China CPI beats forecasts: April inflation hits 1.2%

China CPI rose 1.2% in April year-on-year, accelerating from 0.9% in March and beating the 0.8% consensus. The China CPI beat points to steadier consumer demand, even as growth faces headwinds from trade tensions and a weak property sector. The National Bureau of Statistics said food prices drove most of the move. Food inflation climbed 2.5% y/y, led by fresh vegetable prices up 8.3% due to adverse weather. Pork prices edged up 1.4% after months of decline. Non-food inflation was moderate at 0.8%, with services prices rising 1.1% as domestic tourism and dining demand recovered. Core CPI (excluding food and energy) held at 0.7% y/y, unchanged from March, indicating underlying inflation remains contained. That keeps room for the People’s Bank of China (PBOC) to stay cautious. Policy implications: the next PBOC decision is expected in mid-May, with analysts forecasting the one-year loan prime rate at 3.1% and the five-year rate at 3.6%. With CPI still below the 3% 2026 target, traders may see reduced urgency for extra stimulus, especially as producer prices (PPI) are expected to rise next week. Next catalyst: April PPI is scheduled soon, with market forecasts around a 4.5% y/y gain. If factory-gate inflation persists, it could eventually filter into consumer prices, though the current pass-through appears muted. Crypto-market angle: China CPI’s modest upside surprise is more likely to influence macro risk sentiment than to trigger direct crypto-specific flows, as core inflation is still subdued and policy is expected to remain data-dependent.
Neutral
China CPI came in above forecasts, which can slightly improve near-term sentiment toward consumption-linked parts of the economy.
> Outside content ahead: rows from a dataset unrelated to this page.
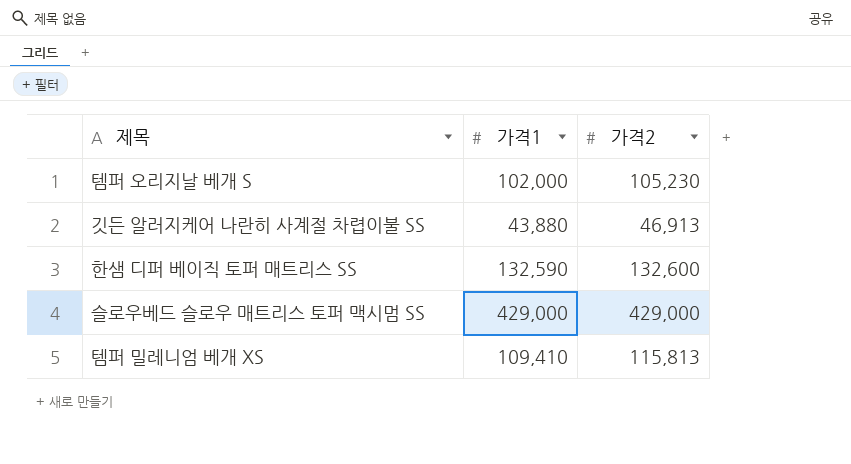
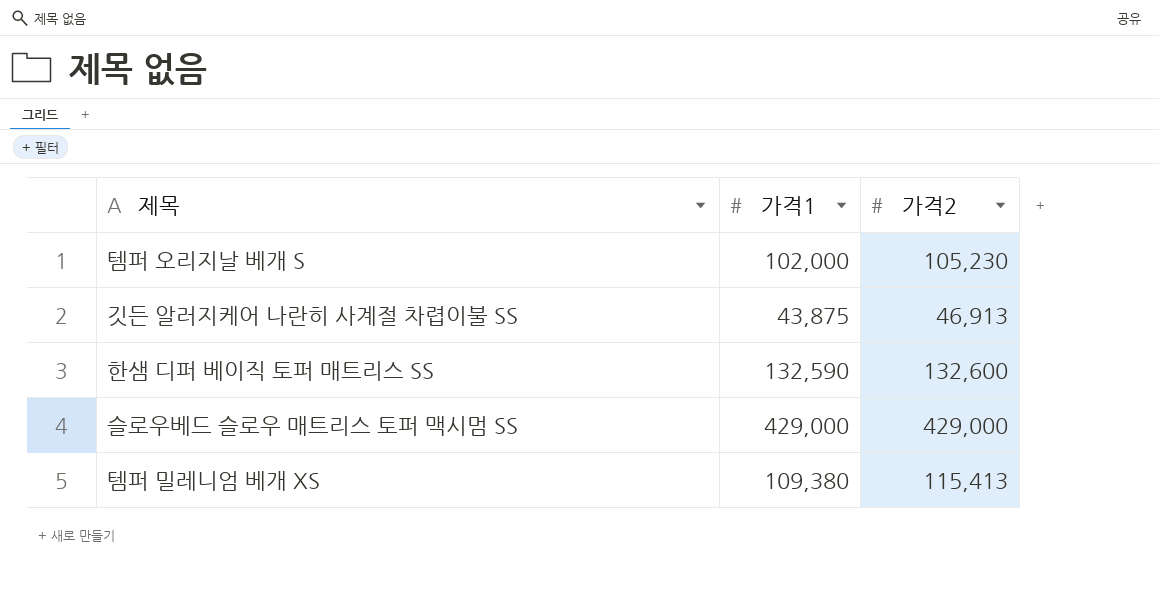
깃든 알러지케어 나란히 사계절 차렵이불 SS | 가격1: 43,880 -> 43,875
템퍼 밀레니엄 베개 XS | 가격1: 109,410 -> 109,380
템퍼 밀레니엄 베개 XS | 가격2: 115,813 -> 115,413

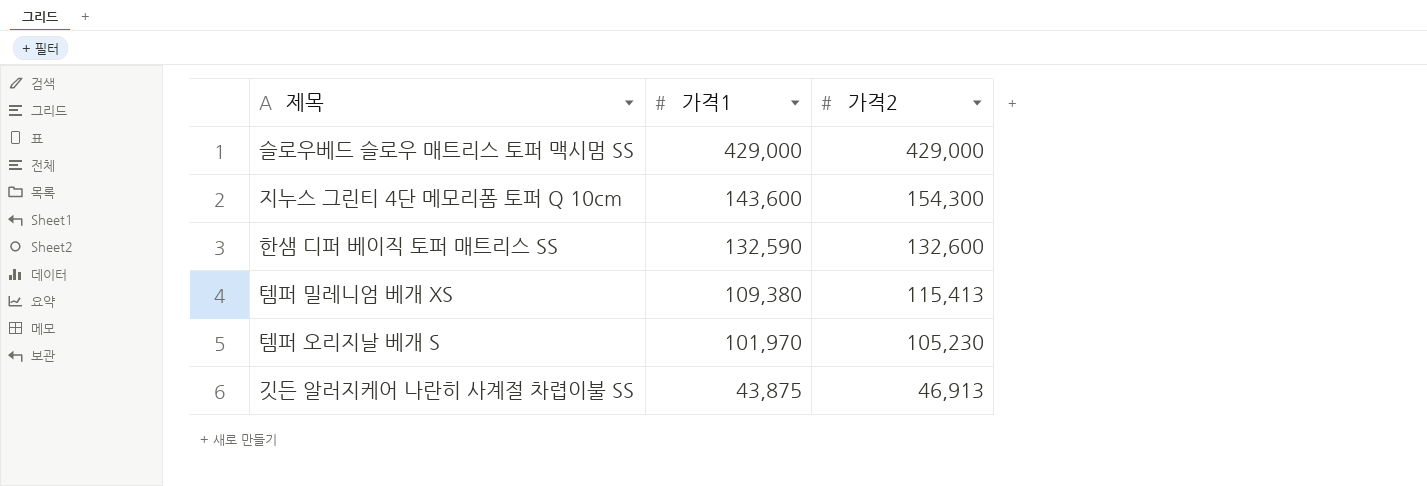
row order: none -> 가격1 descending
row 지누스 그린티 4단 메모리폼 토퍼 Q 10cm: none -> 143,600 | 154,300
템퍼 오리지날 베개 S | 가격1: 102,000 -> 101,970

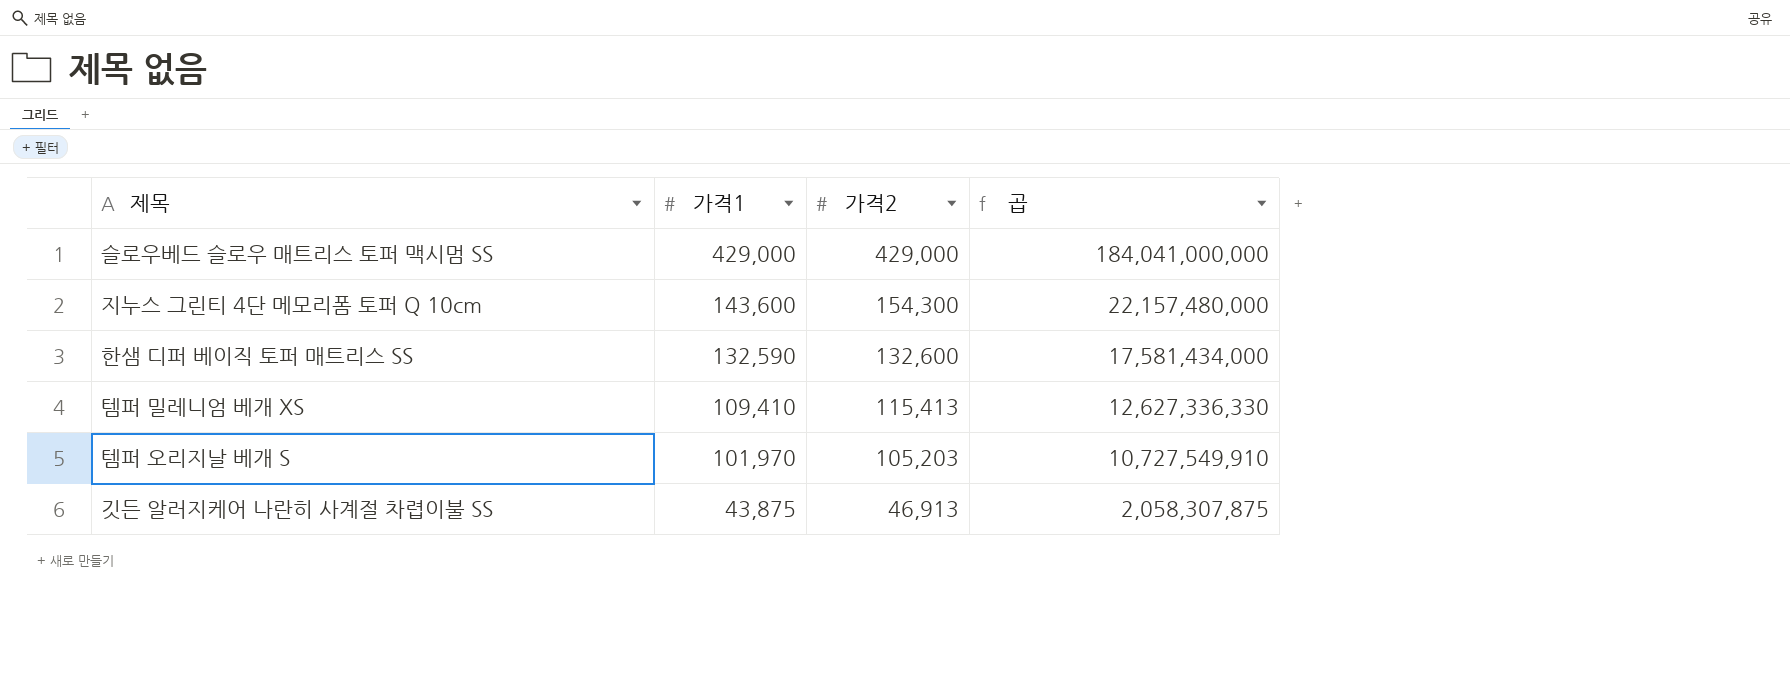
column 곱 | formula: none -> [가격1] * [가격2]
템퍼 밀레니엄 베개 XS | 가격1: 109,380 -> 109,410
템퍼 오리지날 베개 S | 가격2: 105,230 -> 105,203

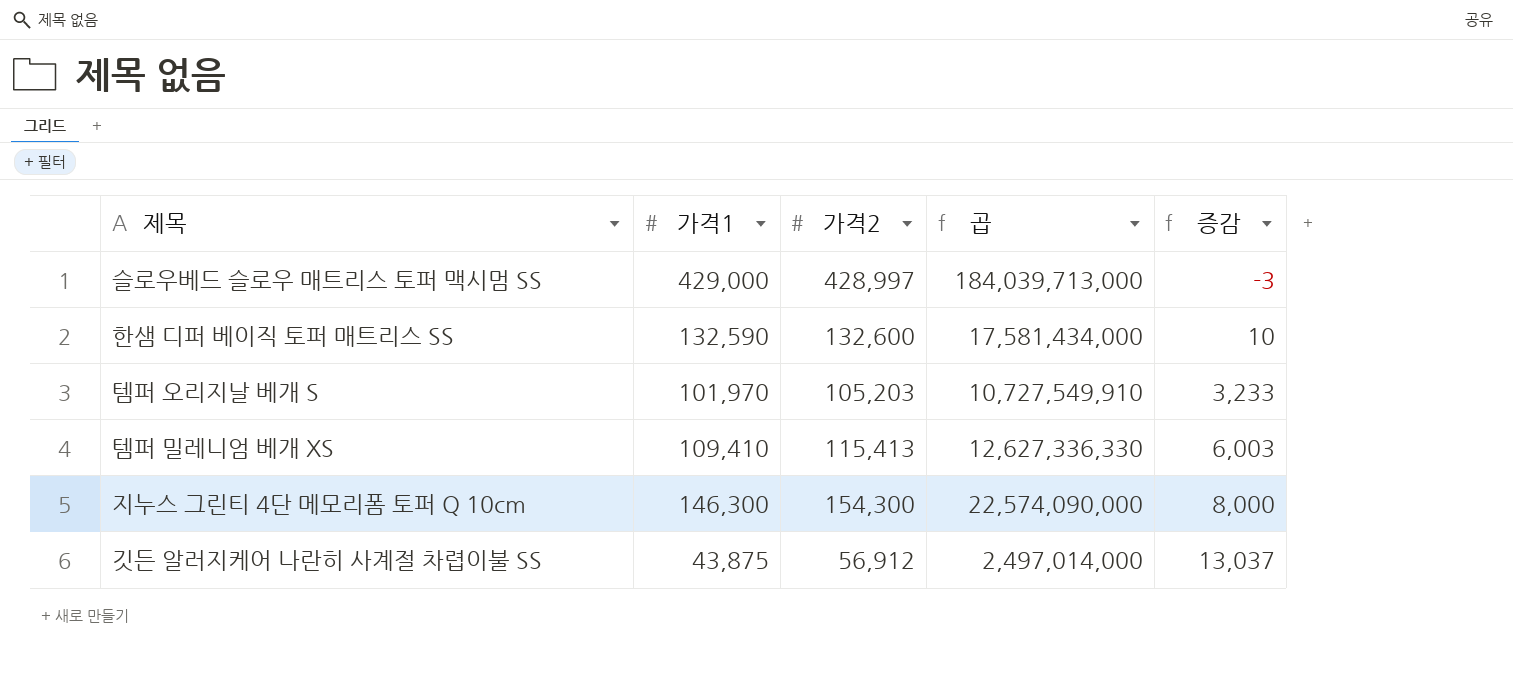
row order: 가격1 descending -> 증감 ascending
column 증감 | formula: none -> [가격2] - [가격1]
슬로우베드 슬로우 매트리스 토퍼 맥시멈 SS | 가격2: 429,000 -> 428,997
슬로우베드 슬로우 매트리스 토퍼 맥시멈 SS | 곱: 184,041,000,000 -> 184,039,713,000
지누스 그린티 4단 메모리폼 토퍼 Q 10cm | 가격1: 143,600 -> 146,300
지누스 그린티 4단 메모리폼 토퍼 Q 10cm | 곱: 22,157,480,000 -> 22,574,090,000
깃든 알러지케어 나란히 사계절 차렵이불 SS | 가격2: 46,913 -> 56,912
깃든 알러지케어 나란히 사계절 차렵이불 SS | 곱: 2,058,307,875 -> 2,497,014,000

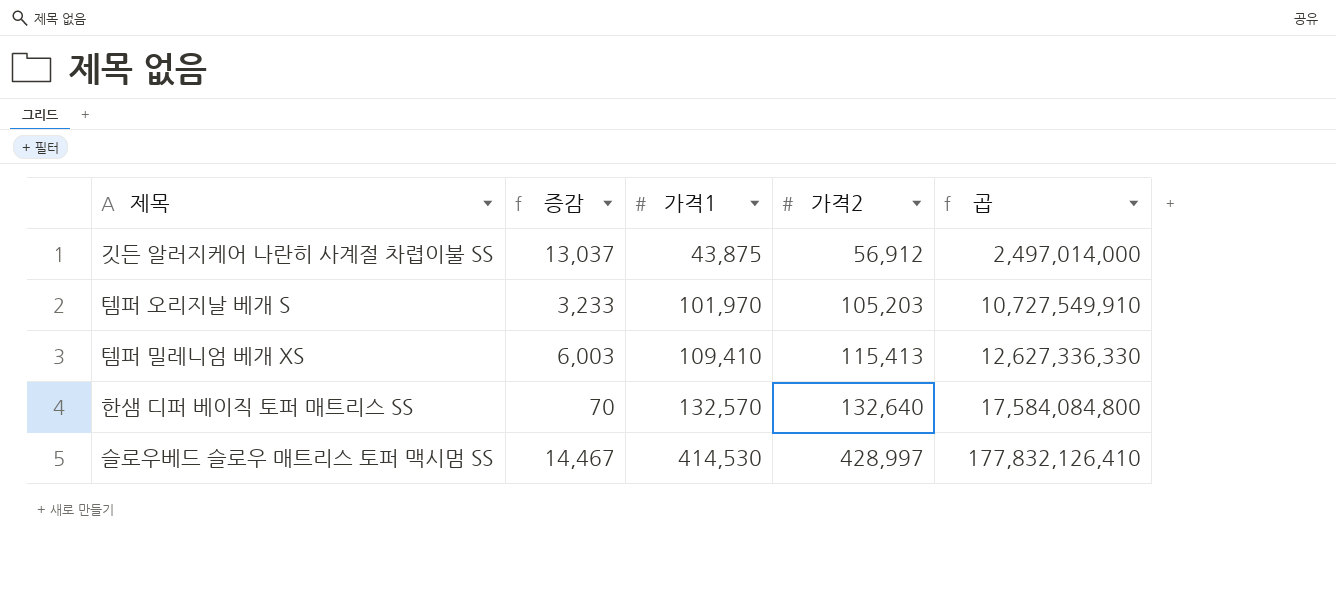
row order: 증감 ascending -> 가격1 ascending
column 증감 | position: 5 -> 2
row 지누스 그린티 4단 메모리폼 토퍼 Q 10cm: 146,300 | 154,300 | 22,574,090,000 | 8,000 -> none
한샘 디퍼 베이직 토퍼 매트리스 SS | 증감: 10 -> 70
한샘 디퍼 베이직 토퍼 매트리스 SS | 가격1: 132,590 -> 132,570
한샘 디퍼 베이직 토퍼 매트리스 SS | 가격2: 132,600 -> 132,640
한샘 디퍼 베이직 토퍼 매트리스 SS | 곱: 17,581,434,000 -> 17,584,084,800
슬로우베드 슬로우 매트리스 토퍼 맥시멈 SS | 증감: -3 -> 14,467
슬로우베드 슬로우 매트리스 토퍼 맥시멈 SS | 가격1: 429,000 -> 414,530
슬로우베드 슬로우 매트리스 토퍼 맥시멈 SS | 곱: 184,039,713,000 -> 177,832,126,410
However, core CPI stayed subdued at 0.7% y/y, and CPI remains below the PBOC’s 3% target, so markets still expect the PBOC to keep rates broadly steady rather than pivot aggressively to tighter or looser policy. The next step for traders is the upcoming PPI release. If PPI surprises higher and shows stronger pass-through, that could push expectations of earlier or faster policy adjustment—typically a headwind for risk assets in the short run. But if the CPI beat is mostly seasonal (food-driven) and core inflation remains contained, it often has limited impact on liquidity conditions. Historically, monthly CPI surprises in China that are driven by food (and with stable core inflation) have tended to cause short-lived volatility rather than sustained trend moves. For crypto, that usually translates into range-bound behavior: macro headlines may move broader risk sentiment, but without a clear shift in the rate path or liquidity, direct durable effects on BTC/ETH flows are less likely.